On the occasion of World Parkinson’s Day, this Thursday, 20 minutes takes stock with the start-up TreeFrog Therapeutics, which since 2018 has been developing a cell therapy project against the disease that is striking more than 200,000 people In France. Emilie Faggiani, head of the Parkinson’s disease program at the company based in Pessac, near Bordeaux, answered our questions.
Where is the development of your product to fight Parkinson’s disease?
Our Parkinson’s disease program is today at the preclinical stage, a regulatory phase which aims to validate, through laboratory or animal studies, the safety of the product for the patient, by verifying in particular that it does not generate no toxicity, or that it will not migrate into other tissues or organs. It is a mandatory step in development towards the clinical phase. Our initial interactions with regulatory authorities in the United States and the European Union are promising for the future.
When is this clinical phase planned?
We plan to be ready for the first clinical study in humans at the end of 2025-beginning of 2026. We will first inject a small pool of patients, between 8 and 15, who will be brought into the program very gradually: we will transplant a first patient, then we will wait a few months before transplanting the second, in order to ensure – again – the safety of the product. Then, the second objective will be to determine if the product works on the patient. This phase should last between two and three years in total.
Cell therapy, which consists of reproducing cells from stem cells to transplant them into the body, is not new. What is innovative about your process?
The very differentiating side of our product is that we use an encapsulator, the C-Stem platform, a technology patented by TreeFrog. It allows stem cells to be encapsulated to protect them, which will allow us to cultivate them in a bioreactor, and thus generate enormous quantities of product. Without this capsule, the cells, and particularly the neuron cells which are very fragile, would die in the bioreactor. Second advantage of our cell therapy: we will be able to reproduce several batches identically, which will ultimately make it possible to treat patients for around thirty years. In short, we produce a lot, we control production, and what’s more, with very good cellular quality. This is how we can replace the neurons lost in the patient with new functional neurons.

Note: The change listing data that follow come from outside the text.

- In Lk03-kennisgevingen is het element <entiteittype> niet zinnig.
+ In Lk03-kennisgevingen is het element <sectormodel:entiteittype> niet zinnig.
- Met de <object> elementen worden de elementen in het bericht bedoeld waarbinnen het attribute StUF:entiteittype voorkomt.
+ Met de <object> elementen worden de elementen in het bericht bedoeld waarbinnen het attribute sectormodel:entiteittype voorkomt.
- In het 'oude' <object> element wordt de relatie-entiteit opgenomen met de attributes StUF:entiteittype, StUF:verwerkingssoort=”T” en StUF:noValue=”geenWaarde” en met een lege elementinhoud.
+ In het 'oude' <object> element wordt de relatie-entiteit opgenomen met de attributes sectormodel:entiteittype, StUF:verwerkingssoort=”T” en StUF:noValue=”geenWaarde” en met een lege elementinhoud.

How will they be injected into the patient?
It will be a stereotaxic injection, a technique used in neurosurgery to reach areas of the brain precisely. It is an instrument that is positioned on the patient’s skull, and which allows you to know where, at a distance, the structure of interest is located, in this case the putanem. This way, we know exactly where we need to lower our cannula to inject it.

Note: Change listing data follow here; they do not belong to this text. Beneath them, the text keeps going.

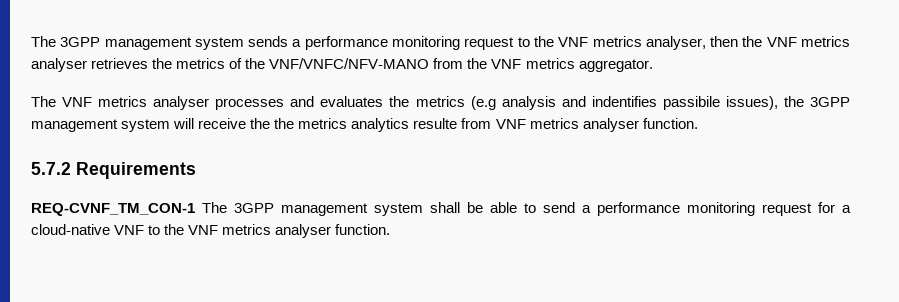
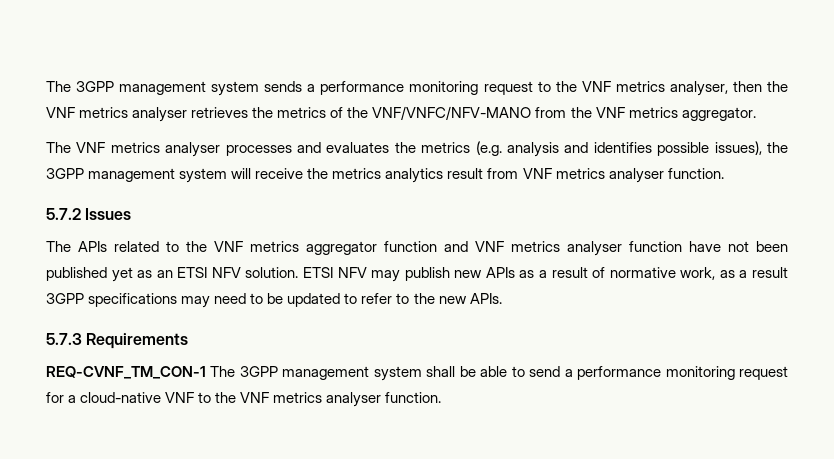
- The VNF metrics analyser processes and evaluates the metrics (e.g analysis and indentifies passibile issues), the 3GPP management system will receive the the metrics analytics resulte from VNF metrics analyser function.
+ The VNF metrics analyser processes and evaluates the metrics (e.g. analysis and identifies possible issues), the 3GPP management system will receive the metrics analytics result from VNF metrics analyser function.
- 5.7.2 Requirements
+ 5.7.2 Issues
+ The APIs related to the VNF metrics aggregator function and VNF metrics analyser function have not been published yet as an ETSI NFV solution. ETSI NFV may publish new APIs as a result of normative work, as a result 3GPP specifications may need to be updated to refer to the new APIs.
+ 5.7.3 Requirements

In the daily lives of patients, what will this microtissue injection change?
Parkinson’s disease is characterized by a progressive loss of dopaminergic neurons, responsible for coordinating movements, and which therefore make it possible to walk, sit, pour a glass of water, etc. In patients, they degenerate over time. Adding neurons will release the dopamine, and re-stimulate the brain’s electrical circuit. The objective of our process is therefore for the patient to return to a normal life.

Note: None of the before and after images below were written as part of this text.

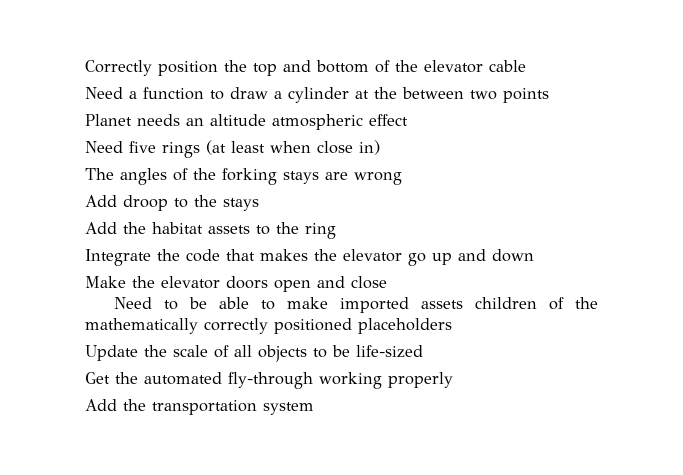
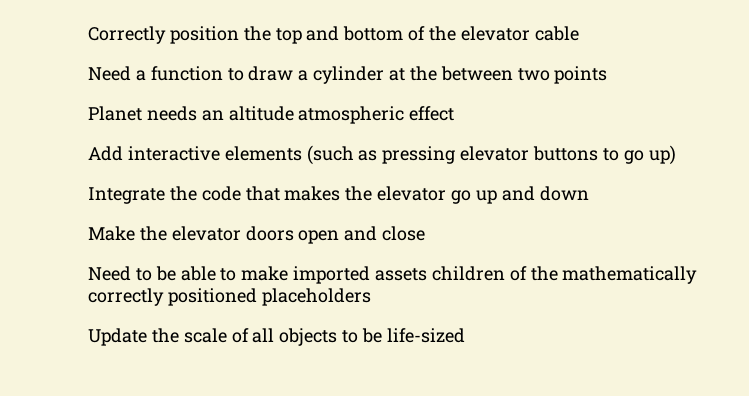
- Need five rings (at least when close in)
- The angles of the forking stays are wrong
- Add droop to the stays
- Add the habitat assets to the ring
+ Add interactive elements (such as pressing elevator buttons to go up)
- Get the automated fly-through working properly
- Add the transportation system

Will the disease be cured with this treatment?
The new neurons will reactivate the motor system, but the disease will not stop progressing. The patient’s neurons will continue to deteriorate. It must be understood that initially, we will only be able to offer this cell therapy from a certain stage, that is to say to patients aged 65, 70, who are reaching the end of their treatment. medication, when it begins to be less effective. They will then be able to turn to a microtissue injection, which promises to be effective for around fifteen years, which will allow the patient to accompany the end of life peacefully. If tomorrow we can offer this type of approach to younger patients, with a second injection after a few years, this could limit the progression of the disease. This will be possible in the future.